These asset classes could provide opportunities for foreign nation-states to gain leverage in the United States and globally, namely through economic and strategic influence; proximity to sources of critical technology, infrastructure, and data; and the value those impacts serve for seizing networks, standards, and platforms in an emerging industrial revolution.
At present, venture capital and private equity largely fall outside of the rubric of national security assessment.44 The risk is particularly acute in the context of the U.S.-China competition because of the increasingly pivotal role that China plays in global capital and private investment markets and in the technology fields that depend on private market capital flows for R&D funding.
Admittedly, the vulnerabilities created by alternative asset classes are largely theoretical. Due to widespread opacity in the industry, it is difficult to reach conclusions about exposure to foreign capital. A recent Harvard Business School study concluded, based on both theoretical modeling and empirical data on data on non-U.S. investments into U.S. startups from 1974 to 2015, that the risks of knowledge spillover suggest “it may be optimal for the U.S. government to raise their costs to deter investments.”45 Existing defensive tools and bureaucratic lines of effort exist and can be deployed to begin to address the economic impacts of knowledge spillover. At present, however, the U.S. national security apparatus is ill-suited to assess and respond to the strategic risk of Beijing’s weaponization of capital, in part as a result of the influence that capital affords.
This report does not seek to prove with statistical certainty any causal relationship between private market investment funds and national security risks. Nor does it seek to prove a causal relationship between Chinese capital and political, economic, or technological outcomes in the United States. It merely documents certain U.S. private market investment ecosystems’ exposure to Chinese capital — with a focus on limited partner stakes held by Chinese institutional, fund-of-funds, and high-net-worth investors.46 This domain of finance is new to strategic competition between nation states. This analysis underscores the degree to which transparency is needed in this realm, while also highlighting the reality that private capital flows present largely ignored avenues for influence and technology acquisition.

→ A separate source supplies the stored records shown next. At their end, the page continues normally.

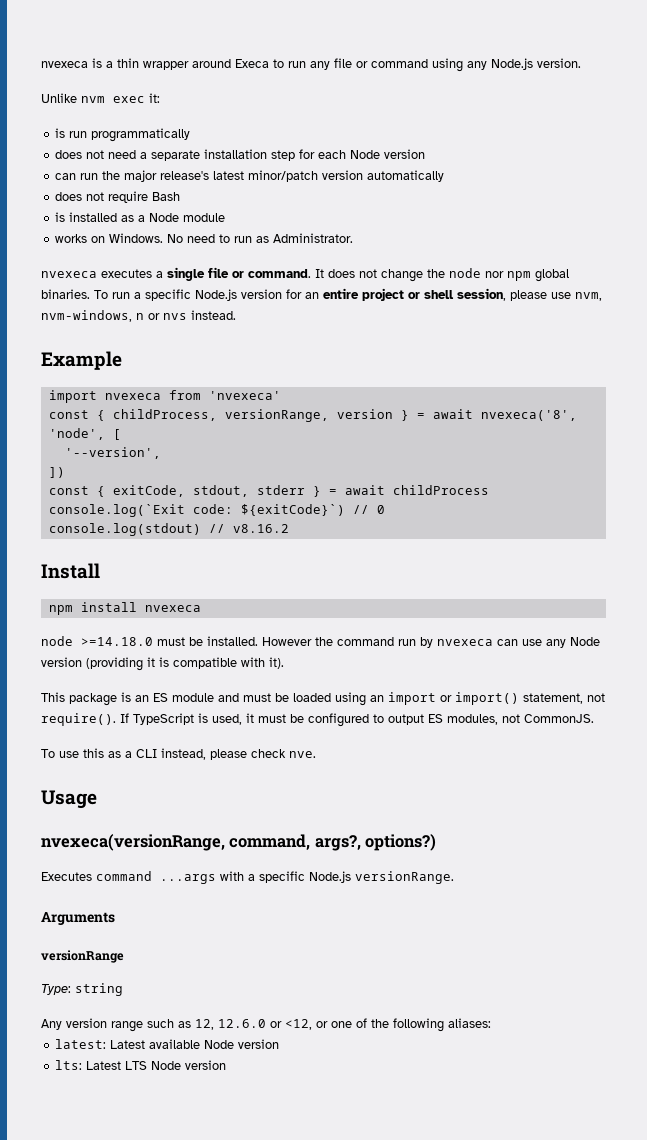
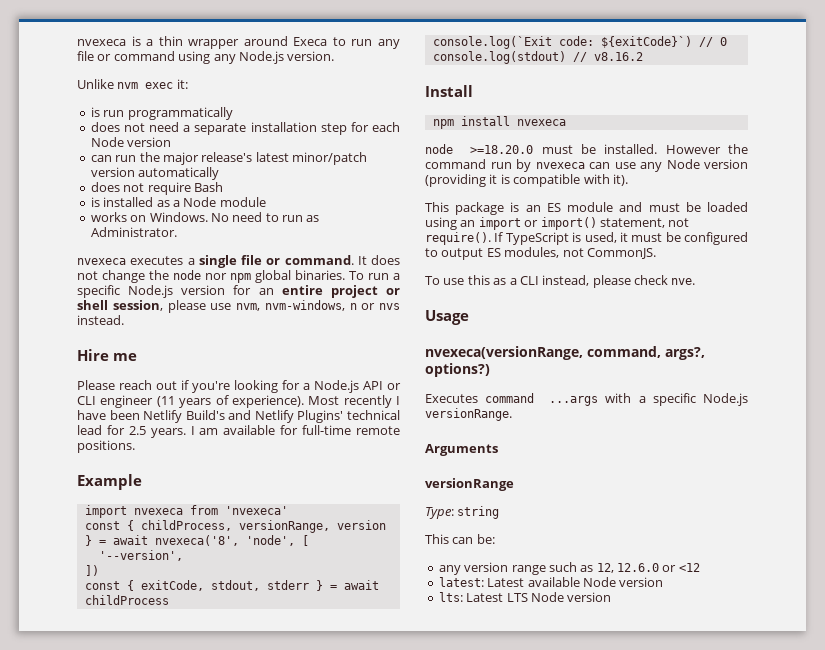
+ Hire me
+ Please reach out if you're looking for a Node.js API or CLI engineer (11 years of experience). Most recently I have been Netlify Build's and Netlify Plugins' technical lead for 2.5 years. I am available for full-time remote positions.
- node >=14.18.0 must be installed.
+ node >=18.20.0 must be installed.
- Any version range such as 12, 12.6.0 or <12, or one of the following aliases:
+ This can be:
+ any version range such as 12, 12.6.0 or <12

The Great Game: Private Equity
The activity of state-owned China Investment Corporation (CIC) reflects just one set of China’s private equity investments in the United States. But this is a significant set. CIC is the world’s largest SWF, managing nearly $1 trillion in assets on behalf of the Chinese state. Legally speaking, CIC exists as a state-backed partnership that invests into and through a web of fund vehicles that it owns wholly or in partnership with other key state-linked actors. By virtue of its scale and state mandate, CIC leads China’s foray into the global private equity marketplace. CIC’s investments and partners internationally allow the Chinese state to connect to control critical avenues for influence.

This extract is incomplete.